Data listing ::
******************************

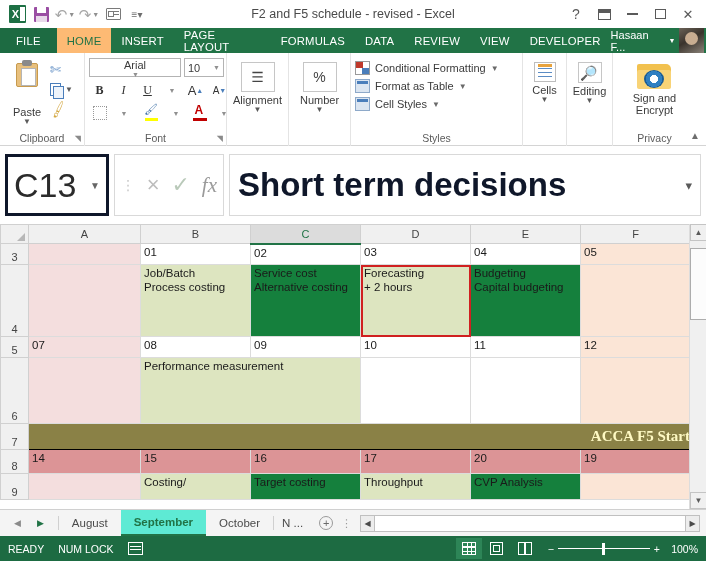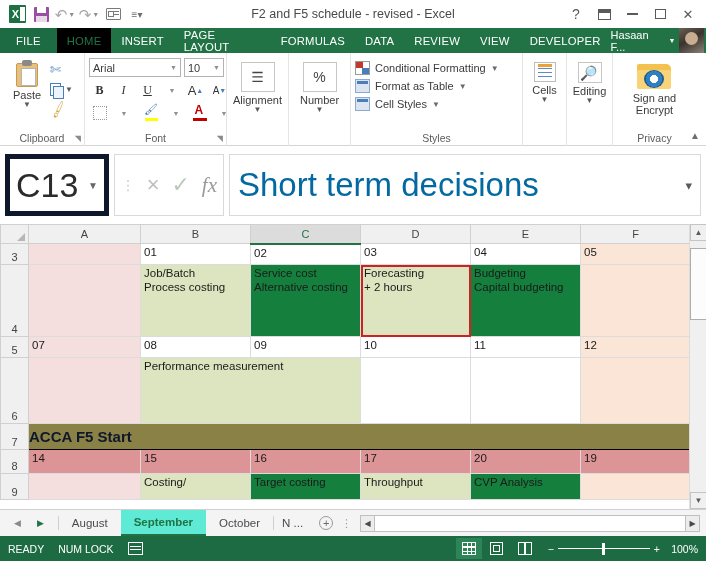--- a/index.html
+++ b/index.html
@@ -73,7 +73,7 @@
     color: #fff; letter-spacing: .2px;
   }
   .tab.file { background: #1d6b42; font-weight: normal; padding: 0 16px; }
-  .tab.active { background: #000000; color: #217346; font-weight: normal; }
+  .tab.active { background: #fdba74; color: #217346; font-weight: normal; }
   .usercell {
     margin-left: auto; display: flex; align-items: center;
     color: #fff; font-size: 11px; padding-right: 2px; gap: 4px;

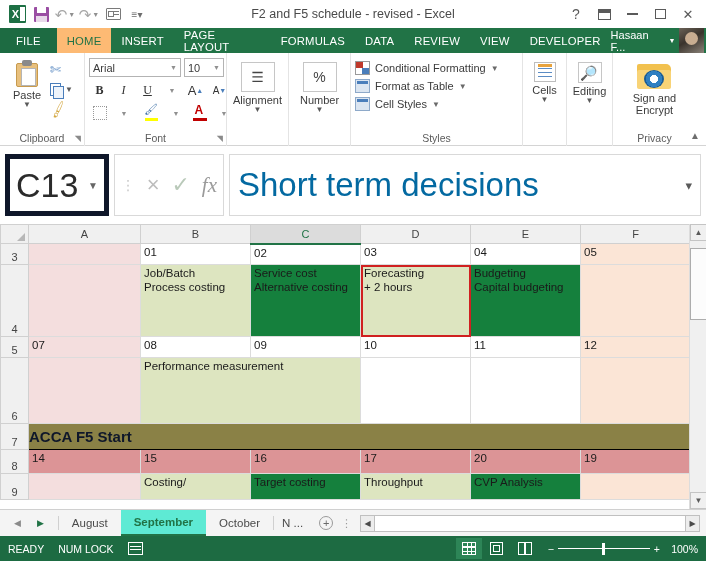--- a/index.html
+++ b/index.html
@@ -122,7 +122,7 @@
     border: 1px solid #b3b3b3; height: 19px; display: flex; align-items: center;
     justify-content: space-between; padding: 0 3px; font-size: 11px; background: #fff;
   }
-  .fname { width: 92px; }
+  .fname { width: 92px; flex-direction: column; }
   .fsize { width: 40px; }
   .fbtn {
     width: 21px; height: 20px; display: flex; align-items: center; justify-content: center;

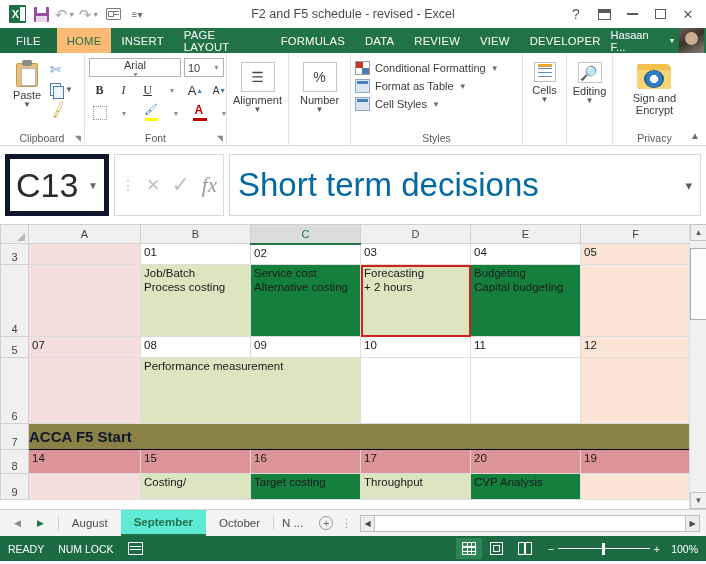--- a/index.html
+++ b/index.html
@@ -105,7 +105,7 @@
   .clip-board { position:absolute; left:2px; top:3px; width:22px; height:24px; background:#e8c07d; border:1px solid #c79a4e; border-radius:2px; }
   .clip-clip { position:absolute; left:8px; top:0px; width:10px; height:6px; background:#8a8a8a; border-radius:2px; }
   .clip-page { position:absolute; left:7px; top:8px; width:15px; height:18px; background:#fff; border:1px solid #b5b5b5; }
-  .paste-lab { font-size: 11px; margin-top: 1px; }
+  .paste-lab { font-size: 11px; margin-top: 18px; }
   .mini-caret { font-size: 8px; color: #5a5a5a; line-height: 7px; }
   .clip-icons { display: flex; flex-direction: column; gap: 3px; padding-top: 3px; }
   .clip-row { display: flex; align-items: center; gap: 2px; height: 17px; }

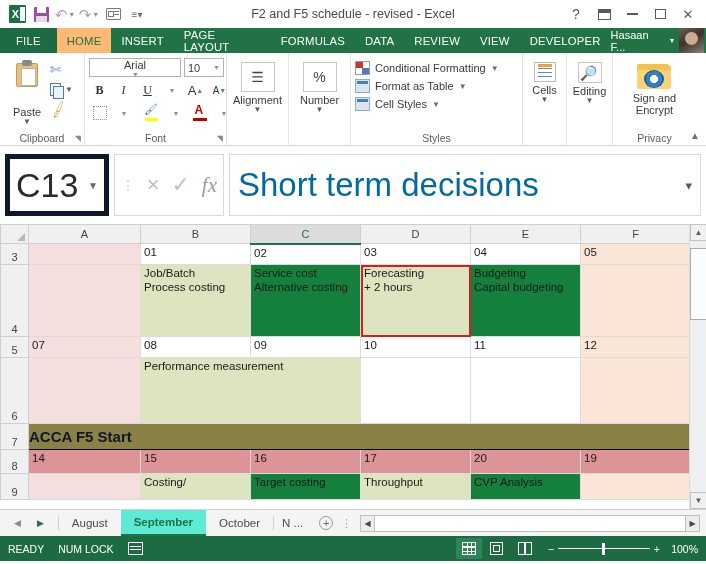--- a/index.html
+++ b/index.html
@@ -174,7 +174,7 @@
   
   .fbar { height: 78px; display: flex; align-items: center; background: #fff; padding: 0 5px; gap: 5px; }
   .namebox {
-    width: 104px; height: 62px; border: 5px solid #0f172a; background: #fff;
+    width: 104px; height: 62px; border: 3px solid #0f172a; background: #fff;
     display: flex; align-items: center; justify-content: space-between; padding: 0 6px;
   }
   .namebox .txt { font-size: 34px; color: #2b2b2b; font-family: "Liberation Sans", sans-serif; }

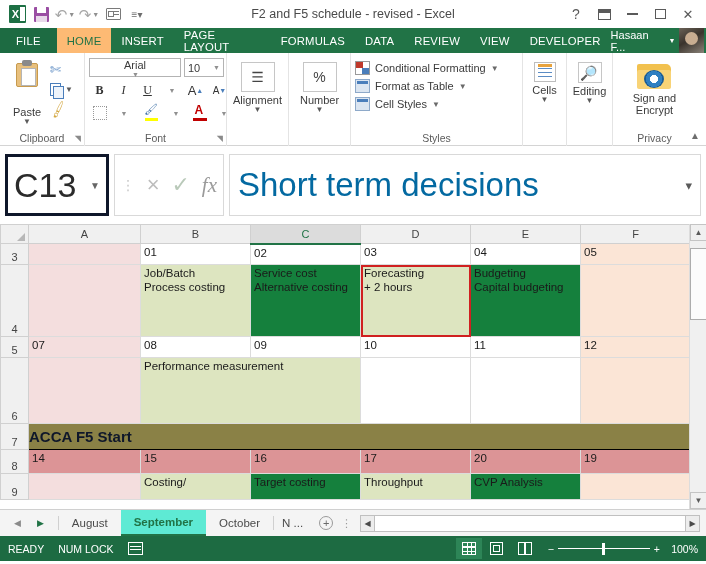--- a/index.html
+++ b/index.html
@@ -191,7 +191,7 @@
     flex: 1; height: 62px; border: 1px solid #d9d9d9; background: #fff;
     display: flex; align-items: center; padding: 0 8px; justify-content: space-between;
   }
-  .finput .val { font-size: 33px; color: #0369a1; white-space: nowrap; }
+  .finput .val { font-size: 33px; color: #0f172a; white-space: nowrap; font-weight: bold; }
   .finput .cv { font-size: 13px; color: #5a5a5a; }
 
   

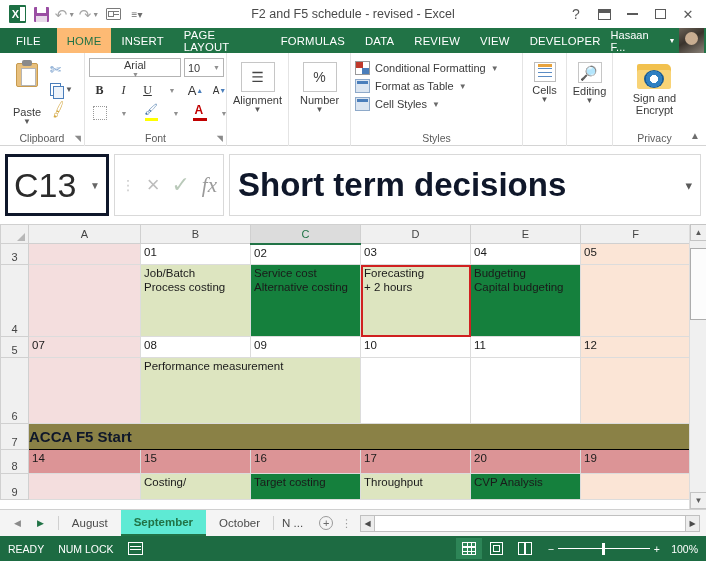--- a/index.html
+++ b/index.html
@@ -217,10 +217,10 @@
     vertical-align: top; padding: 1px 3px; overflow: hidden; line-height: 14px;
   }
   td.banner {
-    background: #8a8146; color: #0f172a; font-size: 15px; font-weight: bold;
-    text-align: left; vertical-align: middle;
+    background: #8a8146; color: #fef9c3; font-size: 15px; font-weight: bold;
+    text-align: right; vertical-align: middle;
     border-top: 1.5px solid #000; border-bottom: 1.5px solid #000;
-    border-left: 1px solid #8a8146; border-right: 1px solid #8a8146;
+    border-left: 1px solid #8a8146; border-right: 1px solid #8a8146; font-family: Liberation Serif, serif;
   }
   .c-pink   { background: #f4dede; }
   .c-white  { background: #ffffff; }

******************************

Among the lines of the data, find every one that holds "active" and copy it.

Result of the exercise ::
-  .tab.active { background: #000000; color: #217346; font-weight: normal; }
+  .tab.active { background: #fdba74; color: #217346; font-weight: normal; }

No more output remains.